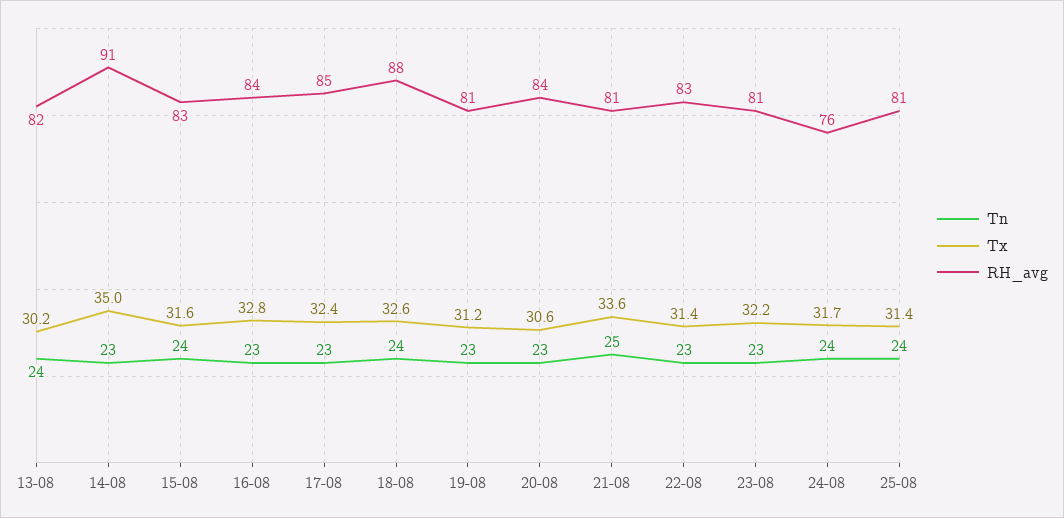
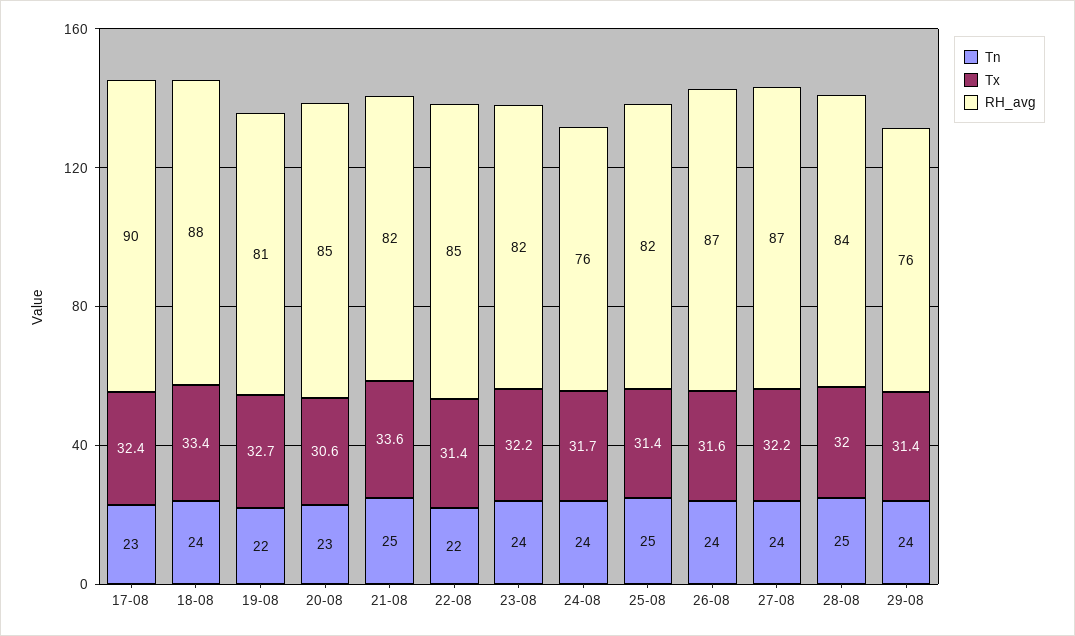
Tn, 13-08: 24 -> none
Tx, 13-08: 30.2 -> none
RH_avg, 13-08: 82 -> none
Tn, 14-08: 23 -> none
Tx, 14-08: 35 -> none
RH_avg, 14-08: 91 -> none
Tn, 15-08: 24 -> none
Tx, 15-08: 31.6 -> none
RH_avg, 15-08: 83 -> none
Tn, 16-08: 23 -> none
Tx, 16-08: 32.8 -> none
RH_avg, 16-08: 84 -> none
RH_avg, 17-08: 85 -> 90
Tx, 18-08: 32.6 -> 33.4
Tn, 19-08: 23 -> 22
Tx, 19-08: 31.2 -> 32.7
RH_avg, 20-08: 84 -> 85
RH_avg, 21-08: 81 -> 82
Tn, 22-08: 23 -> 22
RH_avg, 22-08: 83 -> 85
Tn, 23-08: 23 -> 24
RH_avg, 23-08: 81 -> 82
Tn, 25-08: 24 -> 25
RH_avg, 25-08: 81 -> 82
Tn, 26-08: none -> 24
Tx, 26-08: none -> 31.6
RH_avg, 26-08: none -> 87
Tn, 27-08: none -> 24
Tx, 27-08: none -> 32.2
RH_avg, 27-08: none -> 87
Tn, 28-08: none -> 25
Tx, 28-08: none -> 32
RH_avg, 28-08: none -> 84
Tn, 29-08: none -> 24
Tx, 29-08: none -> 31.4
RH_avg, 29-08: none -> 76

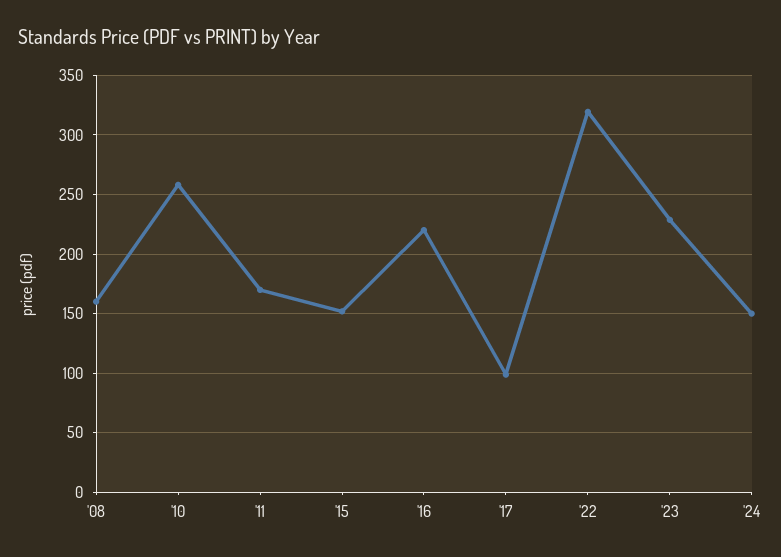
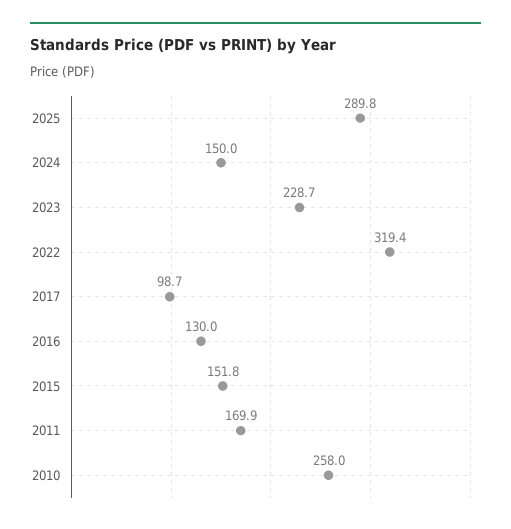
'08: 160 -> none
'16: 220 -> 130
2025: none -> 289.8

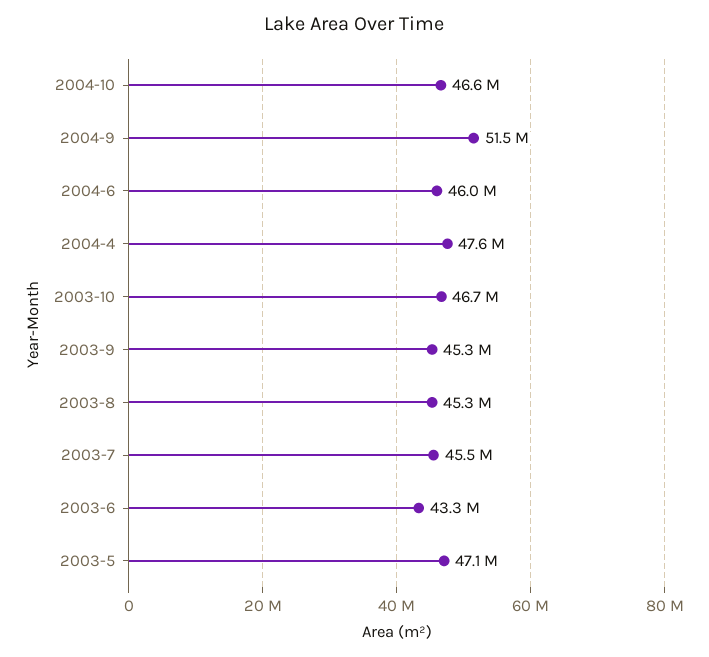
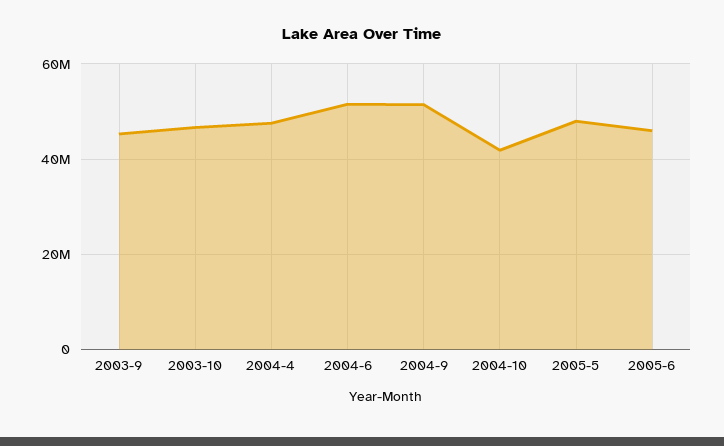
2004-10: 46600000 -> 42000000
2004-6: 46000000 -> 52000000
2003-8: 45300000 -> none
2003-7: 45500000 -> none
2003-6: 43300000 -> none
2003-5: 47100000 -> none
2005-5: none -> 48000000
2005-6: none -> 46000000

···

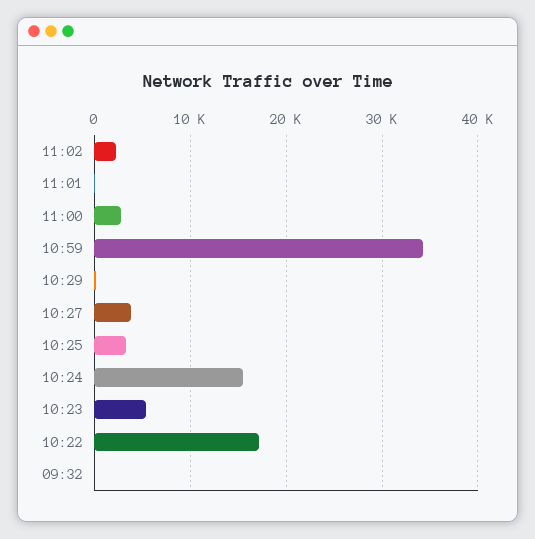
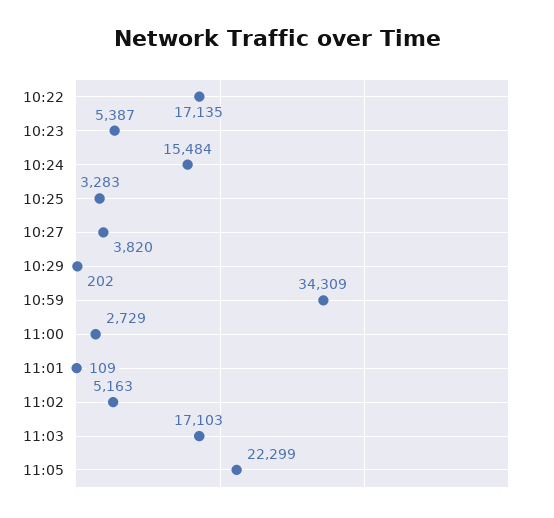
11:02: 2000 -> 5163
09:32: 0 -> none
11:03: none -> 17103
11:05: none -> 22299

···

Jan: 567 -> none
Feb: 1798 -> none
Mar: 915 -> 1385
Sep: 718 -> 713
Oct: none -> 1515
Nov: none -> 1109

···

Aim of the exercise:
Give back, exactly as written, the stretch from the line with "2003-6: 43300000 -> none" through the line with "2005-6: none -> 46000000", and no other lines from the records above.

Written solution:
2003-6: 43300000 -> none
2003-5: 47100000 -> none
2005-5: none -> 48000000
2005-6: none -> 46000000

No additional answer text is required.